AIM OF THE TASK:
Your task is to repeat exactly the lines below between the line holding "tax: 23% = 1572.41 -> 23% = 2008.11" and the line holding "delivery note number: D2015-1759", inclusive, and only those.

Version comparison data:
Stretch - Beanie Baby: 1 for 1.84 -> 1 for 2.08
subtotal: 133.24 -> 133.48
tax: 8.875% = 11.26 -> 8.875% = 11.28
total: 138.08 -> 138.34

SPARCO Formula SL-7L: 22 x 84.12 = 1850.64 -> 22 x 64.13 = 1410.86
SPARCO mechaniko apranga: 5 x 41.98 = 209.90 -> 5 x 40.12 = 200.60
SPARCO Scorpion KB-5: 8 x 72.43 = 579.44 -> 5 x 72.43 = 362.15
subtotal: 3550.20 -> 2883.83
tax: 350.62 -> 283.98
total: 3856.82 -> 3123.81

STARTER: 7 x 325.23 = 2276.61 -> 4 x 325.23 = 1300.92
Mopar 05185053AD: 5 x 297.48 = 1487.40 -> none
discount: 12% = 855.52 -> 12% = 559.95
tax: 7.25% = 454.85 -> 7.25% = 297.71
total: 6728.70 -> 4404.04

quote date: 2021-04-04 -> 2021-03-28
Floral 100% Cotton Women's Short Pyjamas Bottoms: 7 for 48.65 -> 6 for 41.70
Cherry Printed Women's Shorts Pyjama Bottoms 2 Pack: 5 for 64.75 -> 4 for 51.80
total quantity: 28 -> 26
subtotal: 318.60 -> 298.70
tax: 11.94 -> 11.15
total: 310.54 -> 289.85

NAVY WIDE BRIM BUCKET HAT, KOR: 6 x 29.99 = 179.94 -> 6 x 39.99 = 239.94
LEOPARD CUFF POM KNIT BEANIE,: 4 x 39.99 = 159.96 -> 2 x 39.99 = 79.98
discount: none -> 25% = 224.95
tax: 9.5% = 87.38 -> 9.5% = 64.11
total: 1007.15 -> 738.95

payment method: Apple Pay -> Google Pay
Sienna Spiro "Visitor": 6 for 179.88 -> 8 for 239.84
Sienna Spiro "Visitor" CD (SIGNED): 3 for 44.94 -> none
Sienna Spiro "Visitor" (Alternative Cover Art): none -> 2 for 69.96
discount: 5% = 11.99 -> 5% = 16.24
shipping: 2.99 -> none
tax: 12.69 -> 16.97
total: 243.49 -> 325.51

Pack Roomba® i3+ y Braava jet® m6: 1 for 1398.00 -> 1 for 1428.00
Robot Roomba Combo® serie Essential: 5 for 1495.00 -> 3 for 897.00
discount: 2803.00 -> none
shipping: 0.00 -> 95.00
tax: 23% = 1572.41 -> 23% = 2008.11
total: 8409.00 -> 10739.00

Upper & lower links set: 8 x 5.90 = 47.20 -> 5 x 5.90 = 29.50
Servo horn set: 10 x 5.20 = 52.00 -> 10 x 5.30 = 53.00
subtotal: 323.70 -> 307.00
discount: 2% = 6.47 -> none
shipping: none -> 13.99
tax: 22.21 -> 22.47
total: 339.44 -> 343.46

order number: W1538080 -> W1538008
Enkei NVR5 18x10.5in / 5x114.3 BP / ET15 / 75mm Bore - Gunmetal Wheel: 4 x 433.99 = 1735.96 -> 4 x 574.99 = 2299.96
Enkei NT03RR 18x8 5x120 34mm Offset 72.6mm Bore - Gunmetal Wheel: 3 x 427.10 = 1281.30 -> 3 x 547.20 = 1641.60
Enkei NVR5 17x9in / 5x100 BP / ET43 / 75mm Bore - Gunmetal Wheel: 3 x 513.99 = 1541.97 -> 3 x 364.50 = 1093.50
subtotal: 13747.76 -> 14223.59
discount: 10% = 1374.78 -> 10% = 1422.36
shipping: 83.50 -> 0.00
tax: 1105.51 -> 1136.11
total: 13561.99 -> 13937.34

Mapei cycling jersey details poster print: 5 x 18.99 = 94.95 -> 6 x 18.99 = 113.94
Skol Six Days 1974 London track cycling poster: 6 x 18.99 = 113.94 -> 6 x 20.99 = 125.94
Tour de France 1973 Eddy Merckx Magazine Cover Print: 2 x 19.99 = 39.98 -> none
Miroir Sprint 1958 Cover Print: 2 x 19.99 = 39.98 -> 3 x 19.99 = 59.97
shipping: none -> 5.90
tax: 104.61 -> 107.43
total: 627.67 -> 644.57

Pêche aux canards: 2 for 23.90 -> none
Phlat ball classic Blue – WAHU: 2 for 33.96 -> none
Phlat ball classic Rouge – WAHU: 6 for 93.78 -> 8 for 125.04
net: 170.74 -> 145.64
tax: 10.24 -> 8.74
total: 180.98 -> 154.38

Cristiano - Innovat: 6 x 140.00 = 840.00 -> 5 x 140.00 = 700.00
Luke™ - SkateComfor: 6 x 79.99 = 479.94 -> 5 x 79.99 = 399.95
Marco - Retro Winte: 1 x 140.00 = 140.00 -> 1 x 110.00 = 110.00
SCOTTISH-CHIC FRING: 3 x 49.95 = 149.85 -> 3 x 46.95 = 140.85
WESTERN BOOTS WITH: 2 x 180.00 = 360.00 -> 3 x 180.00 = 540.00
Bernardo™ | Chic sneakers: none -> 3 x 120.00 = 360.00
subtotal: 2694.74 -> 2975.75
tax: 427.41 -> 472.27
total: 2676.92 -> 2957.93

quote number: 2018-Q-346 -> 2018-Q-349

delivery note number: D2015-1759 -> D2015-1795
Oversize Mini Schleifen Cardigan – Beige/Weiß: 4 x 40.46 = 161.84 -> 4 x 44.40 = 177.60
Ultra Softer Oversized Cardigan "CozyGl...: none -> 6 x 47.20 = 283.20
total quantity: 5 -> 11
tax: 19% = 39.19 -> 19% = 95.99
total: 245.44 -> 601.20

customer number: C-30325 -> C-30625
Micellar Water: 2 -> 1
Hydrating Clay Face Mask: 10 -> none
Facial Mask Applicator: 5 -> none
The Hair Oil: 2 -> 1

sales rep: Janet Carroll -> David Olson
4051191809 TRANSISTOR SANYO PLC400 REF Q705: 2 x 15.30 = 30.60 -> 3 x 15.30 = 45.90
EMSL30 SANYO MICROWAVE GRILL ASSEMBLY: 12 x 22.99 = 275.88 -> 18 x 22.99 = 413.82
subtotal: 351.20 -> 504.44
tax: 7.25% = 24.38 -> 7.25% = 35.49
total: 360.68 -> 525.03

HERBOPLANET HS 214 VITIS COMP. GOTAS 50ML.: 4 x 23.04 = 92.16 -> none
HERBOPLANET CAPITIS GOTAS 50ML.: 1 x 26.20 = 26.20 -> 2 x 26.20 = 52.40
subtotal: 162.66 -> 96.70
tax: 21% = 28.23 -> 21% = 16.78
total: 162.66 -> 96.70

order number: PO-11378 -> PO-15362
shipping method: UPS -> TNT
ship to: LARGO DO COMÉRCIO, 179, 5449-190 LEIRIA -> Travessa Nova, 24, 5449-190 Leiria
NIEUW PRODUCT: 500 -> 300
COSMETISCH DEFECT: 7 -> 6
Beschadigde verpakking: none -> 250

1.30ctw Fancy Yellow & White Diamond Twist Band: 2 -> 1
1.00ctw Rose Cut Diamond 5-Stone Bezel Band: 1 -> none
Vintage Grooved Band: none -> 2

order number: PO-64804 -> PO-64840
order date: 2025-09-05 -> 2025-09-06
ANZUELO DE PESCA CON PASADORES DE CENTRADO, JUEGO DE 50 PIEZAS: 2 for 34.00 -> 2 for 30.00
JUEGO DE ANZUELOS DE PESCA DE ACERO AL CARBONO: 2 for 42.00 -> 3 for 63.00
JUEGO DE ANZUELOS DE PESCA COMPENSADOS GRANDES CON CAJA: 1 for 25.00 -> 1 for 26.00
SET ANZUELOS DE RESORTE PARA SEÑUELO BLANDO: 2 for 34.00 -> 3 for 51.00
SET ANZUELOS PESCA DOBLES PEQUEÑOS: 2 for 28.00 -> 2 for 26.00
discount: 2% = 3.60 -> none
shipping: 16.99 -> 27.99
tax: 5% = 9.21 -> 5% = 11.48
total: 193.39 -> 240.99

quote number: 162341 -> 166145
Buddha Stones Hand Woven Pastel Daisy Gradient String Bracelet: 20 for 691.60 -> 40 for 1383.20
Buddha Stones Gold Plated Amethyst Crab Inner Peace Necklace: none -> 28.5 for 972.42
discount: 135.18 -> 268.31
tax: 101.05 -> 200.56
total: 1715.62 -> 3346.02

OUTPUT OF THE EXERCISE:
tax: 23% = 1572.41 -> 23% = 2008.11
total: 8409.00 -> 10739.00

Upper & lower links set: 8 x 5.90 = 47.20 -> 5 x 5.90 = 29.50
Servo horn set: 10 x 5.20 = 52.00 -> 10 x 5.30 = 53.00
subtotal: 323.70 -> 307.00
discount: 2% = 6.47 -> none
shipping: none -> 13.99
tax: 22.21 -> 22.47
total: 339.44 -> 343.46

order number: W1538080 -> W1538008
Enkei NVR5 18x10.5in / 5x114.3 BP / ET15 / 75mm Bore - Gunmetal Wheel: 4 x 433.99 = 1735.96 -> 4 x 574.99 = 2299.96
Enkei NT03RR 18x8 5x120 34mm Offset 72.6mm Bore - Gunmetal Wheel: 3 x 427.10 = 1281.30 -> 3 x 547.20 = 1641.60
Enkei NVR5 17x9in / 5x100 BP / ET43 / 75mm Bore - Gunmetal Wheel: 3 x 513.99 = 1541.97 -> 3 x 364.50 = 1093.50
subtotal: 13747.76 -> 14223.59
discount: 10% = 1374.78 -> 10% = 1422.36
shipping: 83.50 -> 0.00
tax: 1105.51 -> 1136.11
total: 13561.99 -> 13937.34

Mapei cycling jersey details poster print: 5 x 18.99 = 94.95 -> 6 x 18.99 = 113.94
Skol Six Days 1974 London track cycling poster: 6 x 18.99 = 113.94 -> 6 x 20.99 = 125.94
Tour de France 1973 Eddy Merckx Magazine Cover Print: 2 x 19.99 = 39.98 -> none
Miroir Sprint 1958 Cover Print: 2 x 19.99 = 39.98 -> 3 x 19.99 = 59.97
shipping: none -> 5.90
tax: 104.61 -> 107.43
total: 627.67 -> 644.57

Pêche aux canards: 2 for 23.90 -> none
Phlat ball classic Blue – WAHU: 2 for 33.96 -> none
Phlat ball classic Rouge – WAHU: 6 for 93.78 -> 8 for 125.04
net: 170.74 -> 145.64
tax: 10.24 -> 8.74
total: 180.98 -> 154.38

Cristiano - Innovat: 6 x 140.00 = 840.00 -> 5 x 140.00 = 700.00
Luke™ - SkateComfor: 6 x 79.99 = 479.94 -> 5 x 79.99 = 399.95
Marco - Retro Winte: 1 x 140.00 = 140.00 -> 1 x 110.00 = 110.00
SCOTTISH-CHIC FRING: 3 x 49.95 = 149.85 -> 3 x 46.95 = 140.85
WESTERN BOOTS WITH: 2 x 180.00 = 360.00 -> 3 x 180.00 = 540.00
Bernardo™ | Chic sneakers: none -> 3 x 120.00 = 360.00
subtotal: 2694.74 -> 2975.75
tax: 427.41 -> 472.27
total: 2676.92 -> 2957.93

quote number: 2018-Q-346 -> 2018-Q-349

delivery note number: D2015-1759 -> D2015-1795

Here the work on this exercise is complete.